▸ Work to be completed: Within the material below, filter for lines that hold the word "Folders".

▸ Material supplied:

Content starts

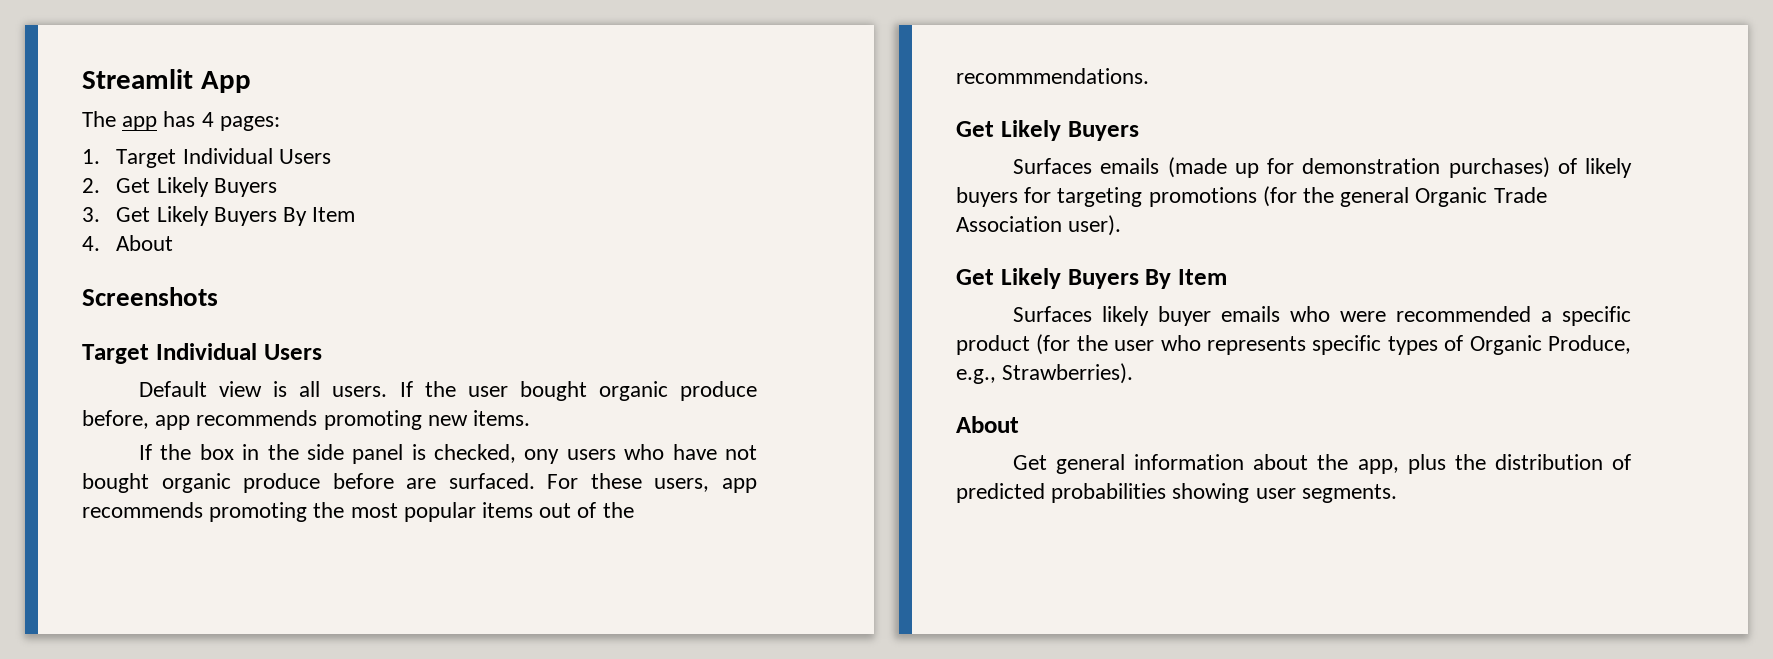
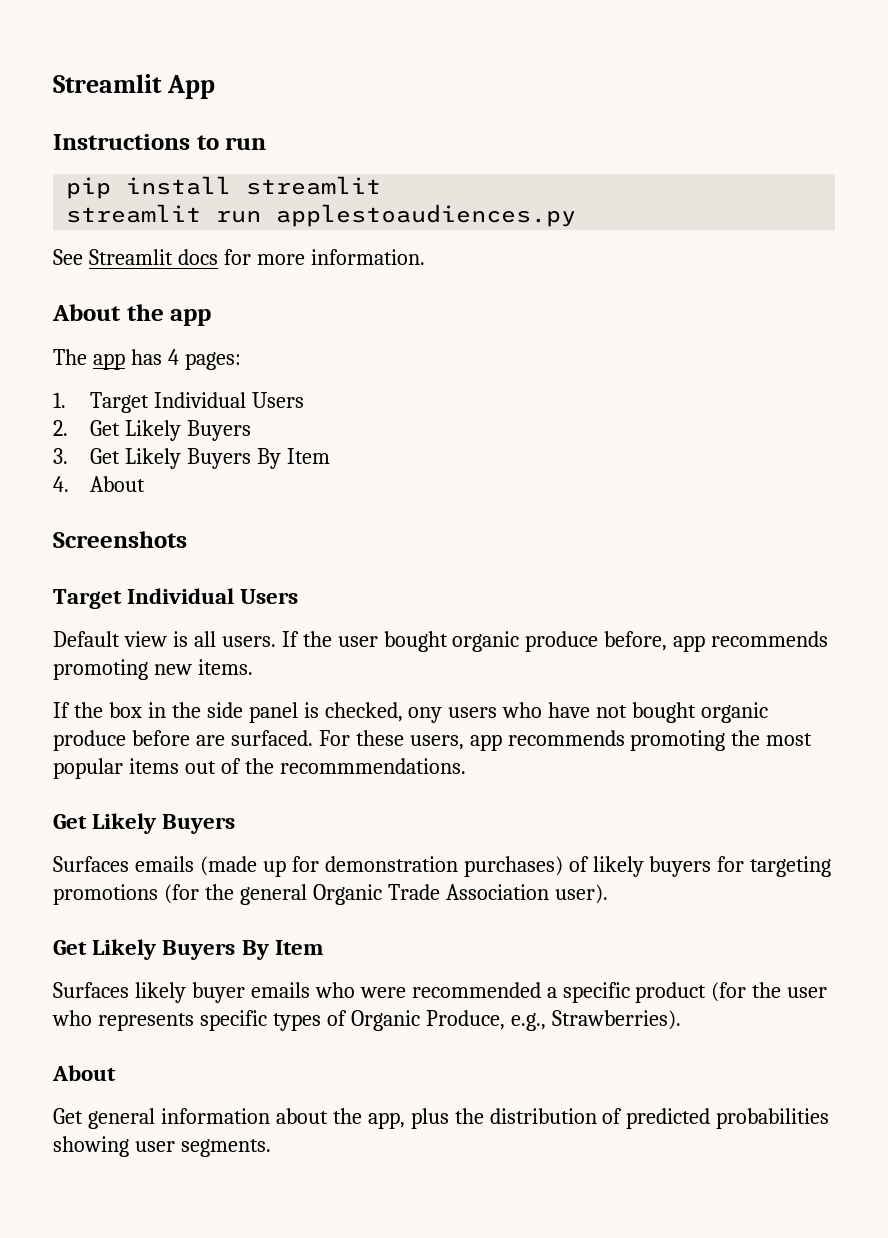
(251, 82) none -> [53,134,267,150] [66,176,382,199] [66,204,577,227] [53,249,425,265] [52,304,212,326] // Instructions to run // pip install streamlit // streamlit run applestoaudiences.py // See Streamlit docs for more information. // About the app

Content ends
Content starts

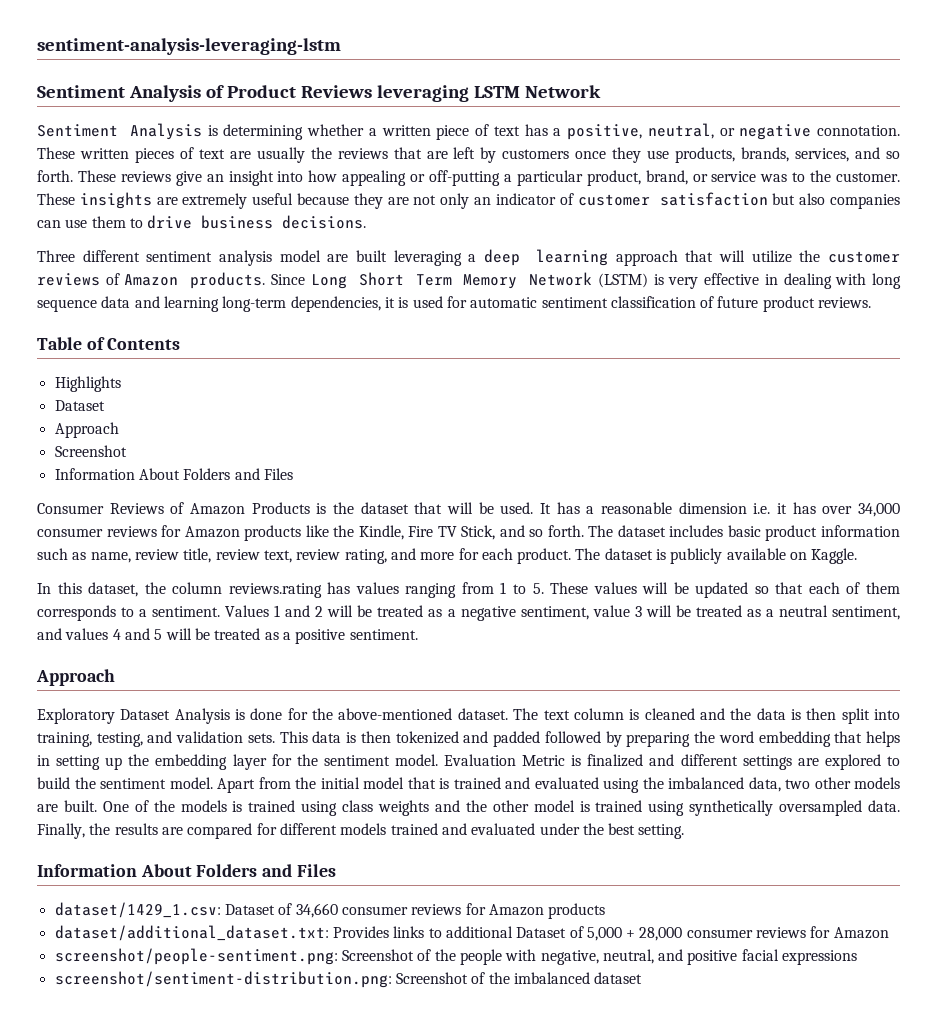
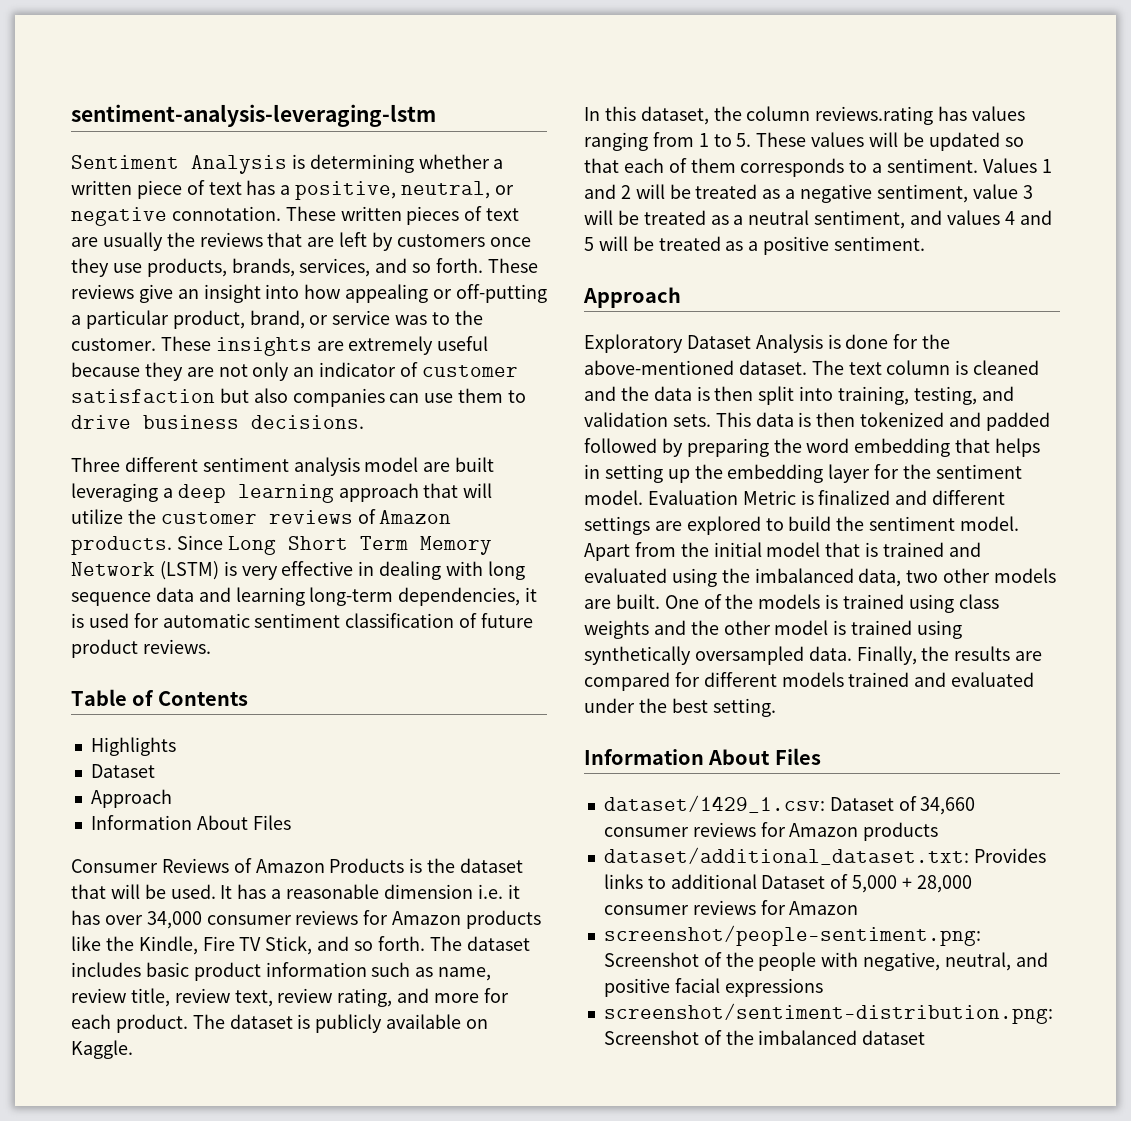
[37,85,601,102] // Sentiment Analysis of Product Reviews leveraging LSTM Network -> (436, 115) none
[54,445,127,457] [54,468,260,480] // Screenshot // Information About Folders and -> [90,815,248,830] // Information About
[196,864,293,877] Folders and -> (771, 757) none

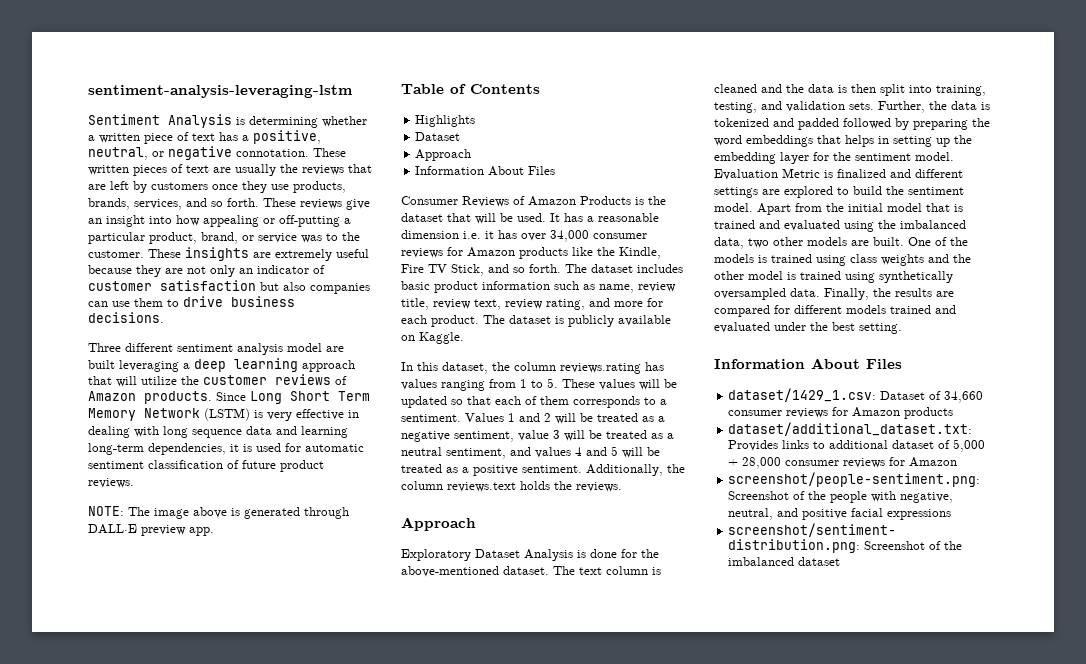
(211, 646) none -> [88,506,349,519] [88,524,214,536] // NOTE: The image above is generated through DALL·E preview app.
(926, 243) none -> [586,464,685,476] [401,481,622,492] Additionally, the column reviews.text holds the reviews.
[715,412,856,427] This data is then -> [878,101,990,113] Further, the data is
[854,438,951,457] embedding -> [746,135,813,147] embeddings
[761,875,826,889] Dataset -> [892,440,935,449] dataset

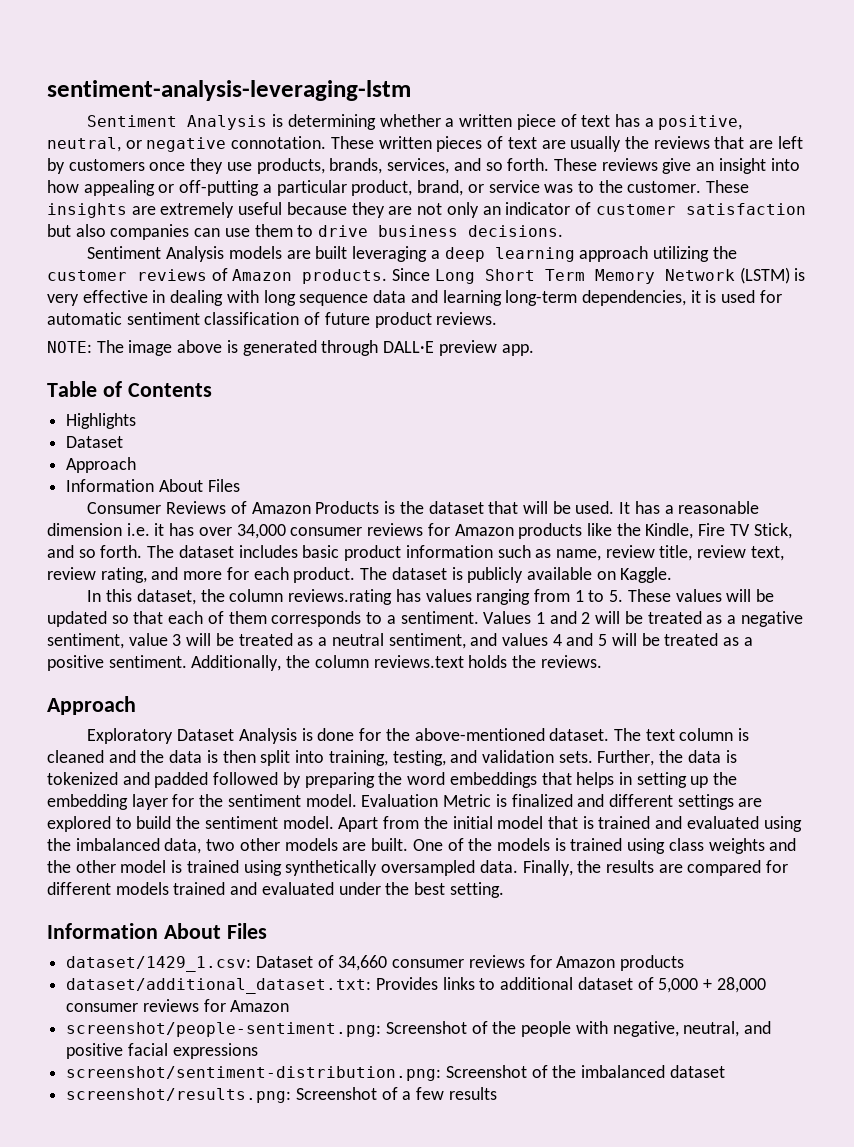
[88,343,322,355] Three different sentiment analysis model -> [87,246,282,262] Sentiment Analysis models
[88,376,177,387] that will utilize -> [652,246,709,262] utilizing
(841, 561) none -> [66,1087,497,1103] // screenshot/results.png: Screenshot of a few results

Content ends

▸ Task answer:
[54,445,127,457] [54,468,260,480] // Screenshot // Information About Folders and -> [90,815,248,830] // Information About
[196,864,293,877] Folders and -> (771, 757) none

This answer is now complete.